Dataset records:
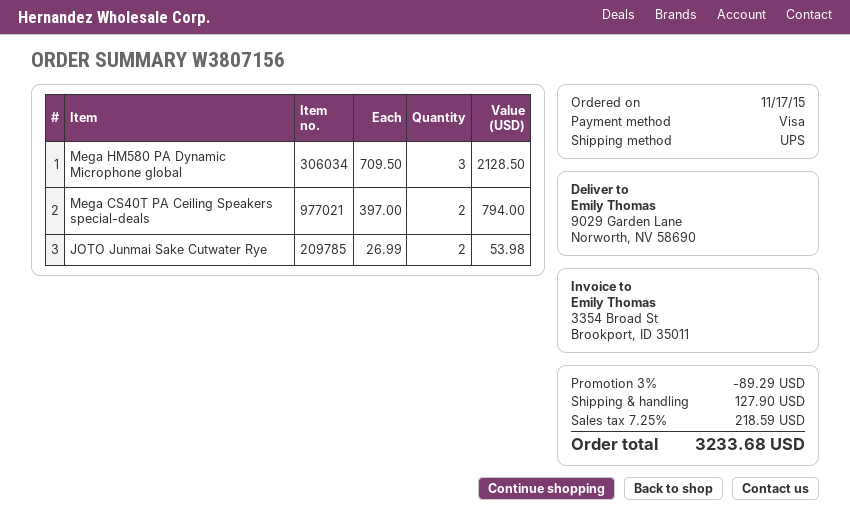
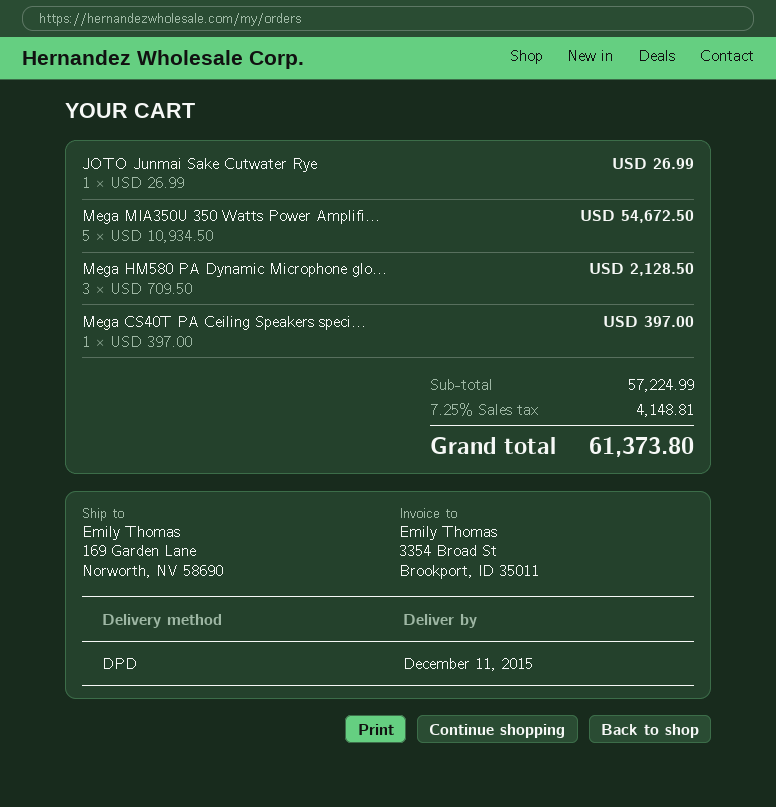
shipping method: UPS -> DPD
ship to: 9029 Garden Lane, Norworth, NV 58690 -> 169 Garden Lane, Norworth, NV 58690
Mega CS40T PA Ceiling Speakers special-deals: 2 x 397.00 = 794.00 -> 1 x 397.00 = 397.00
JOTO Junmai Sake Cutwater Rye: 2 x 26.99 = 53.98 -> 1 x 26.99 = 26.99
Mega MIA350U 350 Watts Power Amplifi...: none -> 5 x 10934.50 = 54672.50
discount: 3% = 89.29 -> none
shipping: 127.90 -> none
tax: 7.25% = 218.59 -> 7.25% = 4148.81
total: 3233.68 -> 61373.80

...

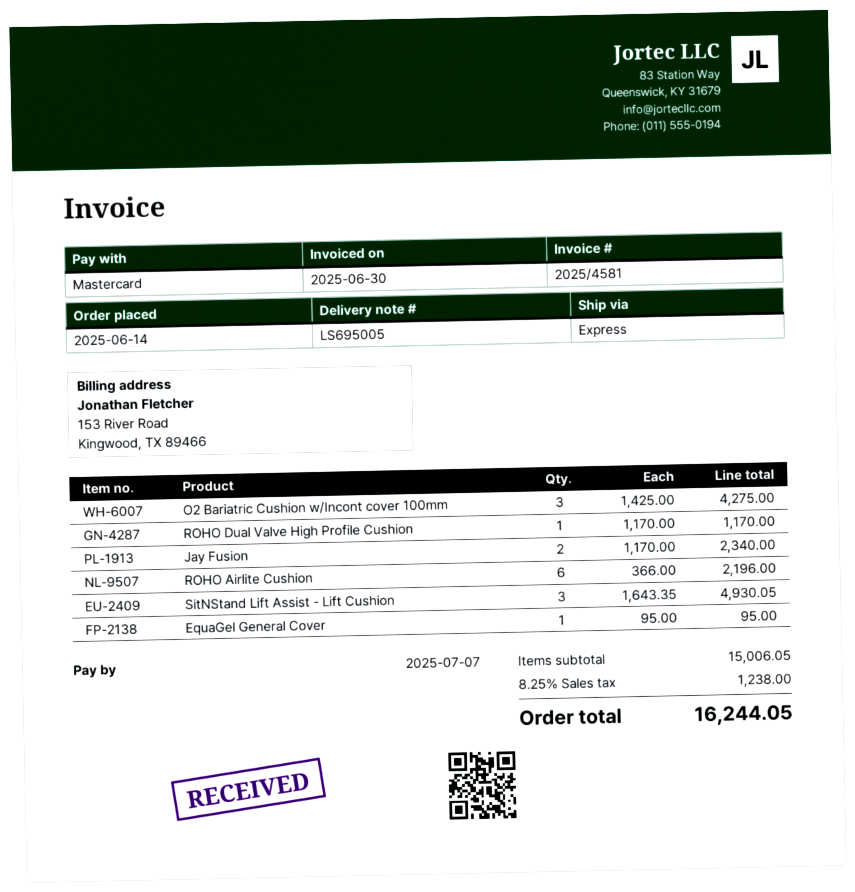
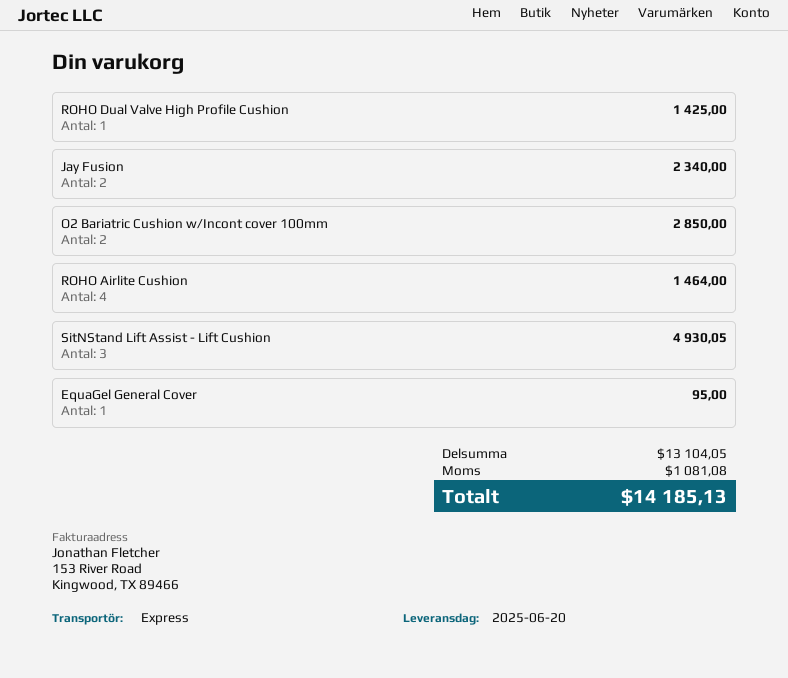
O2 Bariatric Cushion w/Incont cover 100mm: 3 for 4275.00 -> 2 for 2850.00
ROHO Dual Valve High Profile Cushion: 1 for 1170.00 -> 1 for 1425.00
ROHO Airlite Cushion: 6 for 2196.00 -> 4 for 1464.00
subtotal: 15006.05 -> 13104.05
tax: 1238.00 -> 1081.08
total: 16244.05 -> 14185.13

## WHAT TO DO:
A complete answer reproduces every line of the records in which the word "ROHO" occurs.

## EXERCISE OUTPUT:
ROHO Dual Valve High Profile Cushion: 1 for 1170.00 -> 1 for 1425.00
ROHO Airlite Cushion: 6 for 2196.00 -> 4 for 1464.00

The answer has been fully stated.